How is intrahepatic calcification treated?
Intrahepatic calcification refers to the appearance of strong echogenic or high-density imaging—resembling stones—within the liver on ultrasound (B-mode) or CT scans. It is most commonly observed in individuals aged 20–50 years, with equal prevalence between males and females. Typically, it presents as a single calcified lesion, more frequently located in the right lobe than the left lobe of the liver; simultaneous calcifications in both lobes are rare. So, how is intrahepatic calcification treated? Let’s explore this further below.

How Is Intrahepatic Calcification Treated?
In most cases, intrahepatic calcification does not require specific treatment. It may result from conditions such as parasitic liver disease, chronic inflammation, or cholangiocarcinoma. Importantly, intrahepatic calcifications are typically asymptomatic and do not progress over time.
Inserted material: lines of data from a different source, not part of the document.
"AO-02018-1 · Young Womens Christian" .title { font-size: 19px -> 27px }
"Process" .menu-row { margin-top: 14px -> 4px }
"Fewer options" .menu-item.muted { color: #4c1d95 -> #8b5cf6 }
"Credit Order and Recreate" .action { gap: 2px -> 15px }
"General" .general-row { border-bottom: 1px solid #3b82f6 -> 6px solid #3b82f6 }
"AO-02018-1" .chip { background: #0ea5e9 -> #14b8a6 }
1. Parasitic liver disease: In schistosomiasis, eggs deposited in the liver can induce dystrophic calcification, appearing on CT as capsular calcification and septal-like calcifications within the hepatic parenchyma.
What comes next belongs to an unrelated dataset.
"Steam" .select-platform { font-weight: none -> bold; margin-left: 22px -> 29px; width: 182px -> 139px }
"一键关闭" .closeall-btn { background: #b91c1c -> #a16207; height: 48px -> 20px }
2. Chronic inflammation: Chronic hepatic inflammation may cause repeated local irritation, leading to granuloma formation; subsequent calcification within these granulomas results in intrahepatic calcified foci.
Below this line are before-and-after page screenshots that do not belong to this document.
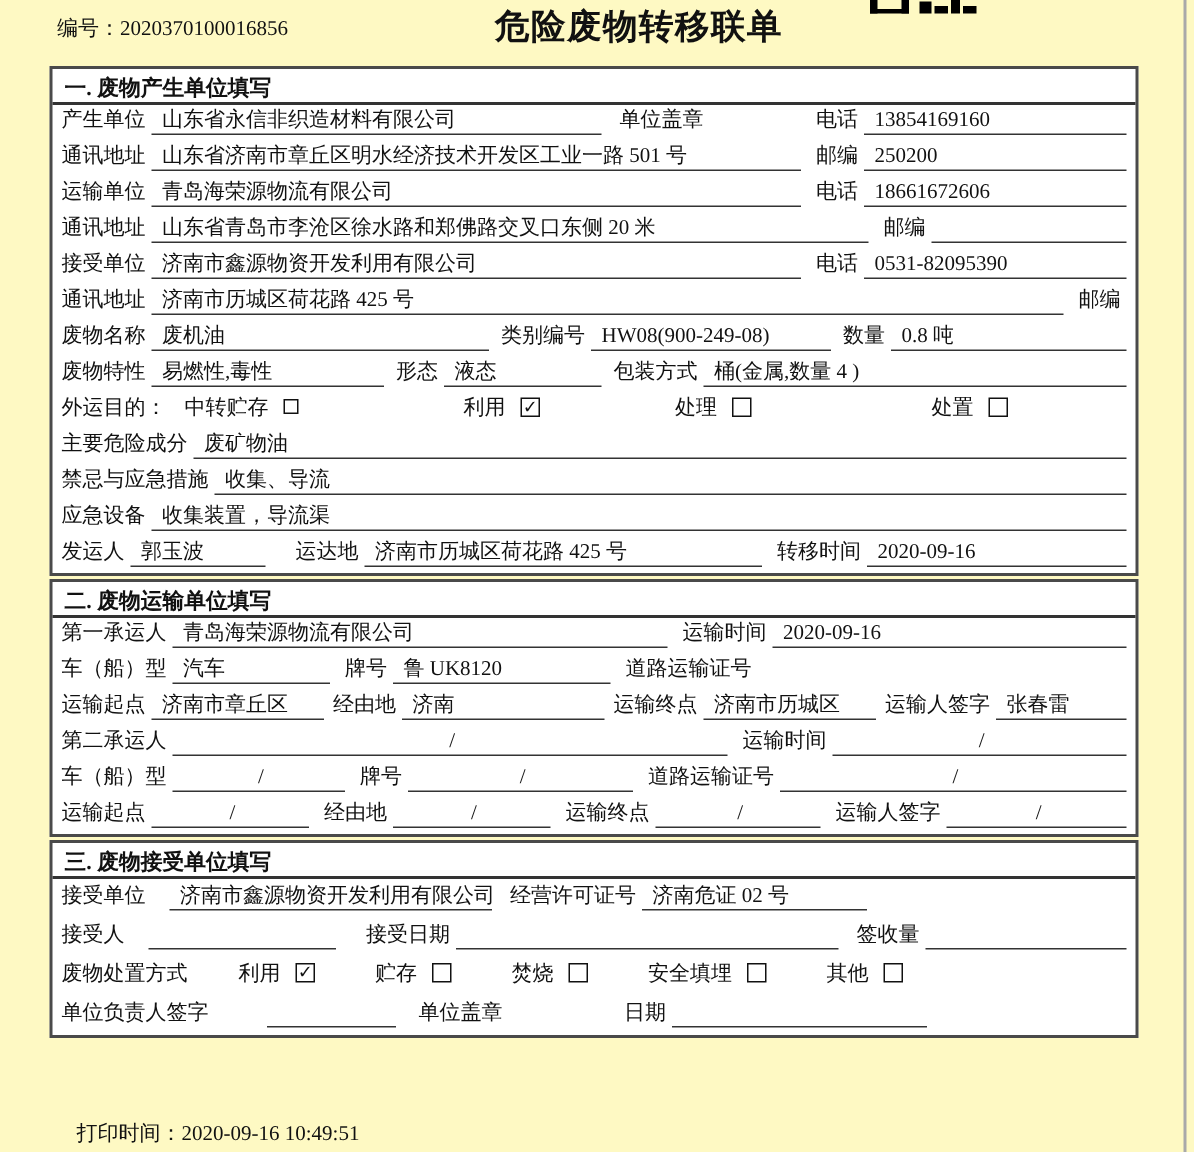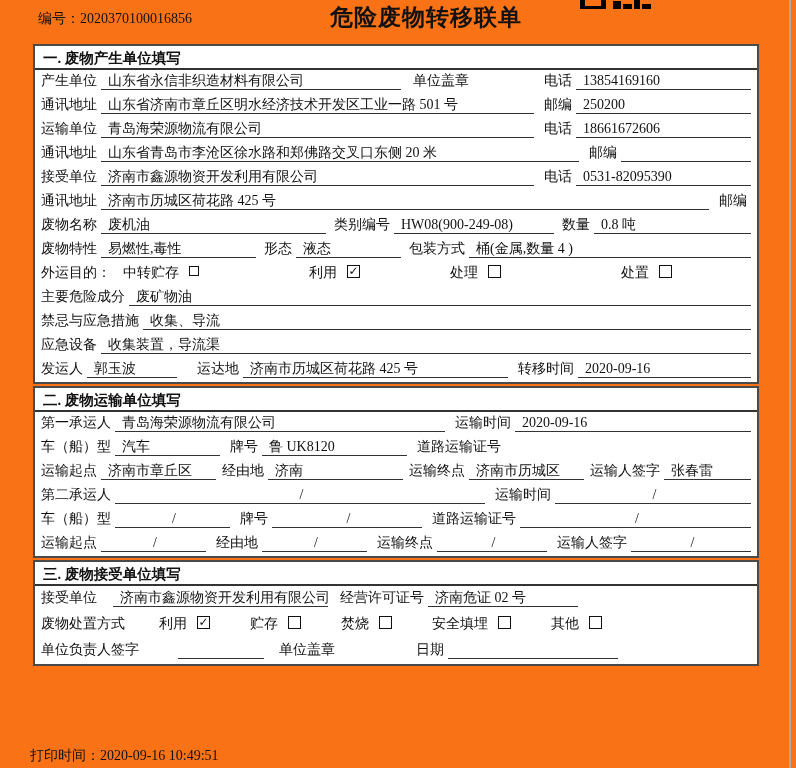"编号：2020370100016856" #page { background: #f97316 -> #fef9c3 }
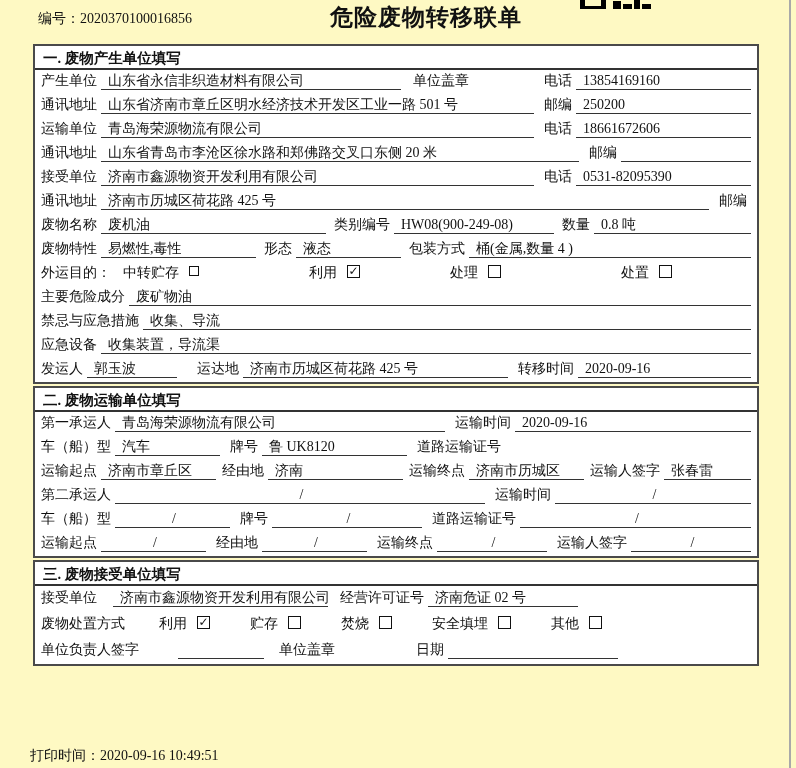"接受人" div.row { html: none -> <div> <span>接受人</span> <span></span> <span>接受日期</span> <span></span> <span>签收量</span> <span></span> </div> }
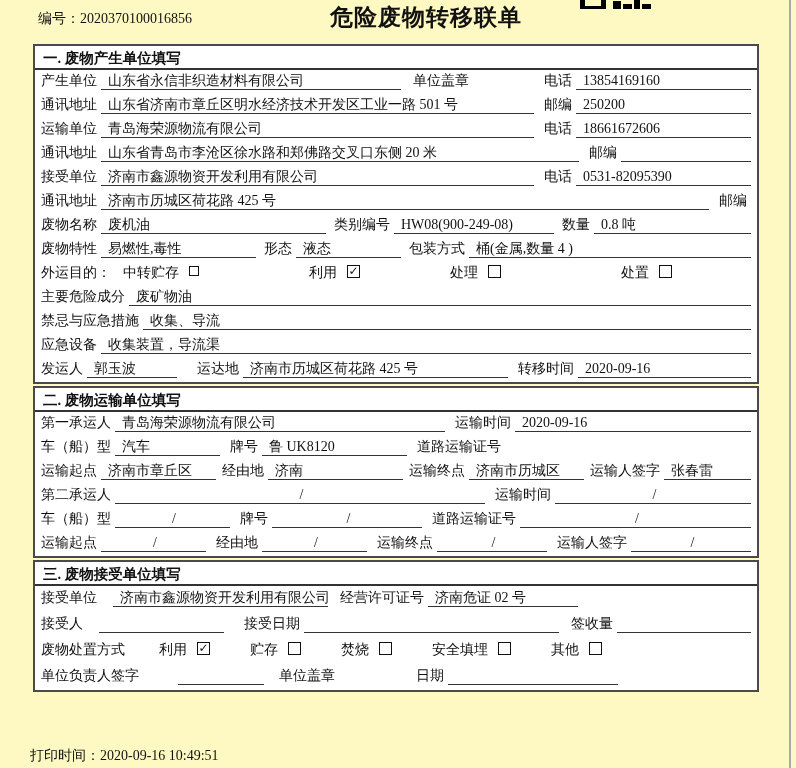"打印时间：2020-09-16 10:49:51" #print-time { left: 30px -> 51px }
3. Cholangiocarcinoma: In cholangiocarcinoma, ultrasound may reveal a tumor mass, often accompanied by focal punctate calcifications. On CT, tiny calcified foci may be visible initially; however, calcification becomes increasingly prominent as the tumor grows.
Individuals with intrahepatic calcification should undergo annual ultrasound examinations and maintain healthy lifestyle habits, including regular sleep patterns and balanced nutrition.
The above provides an overview of the management of intrahepatic calcification. We hope this information is helpful to you.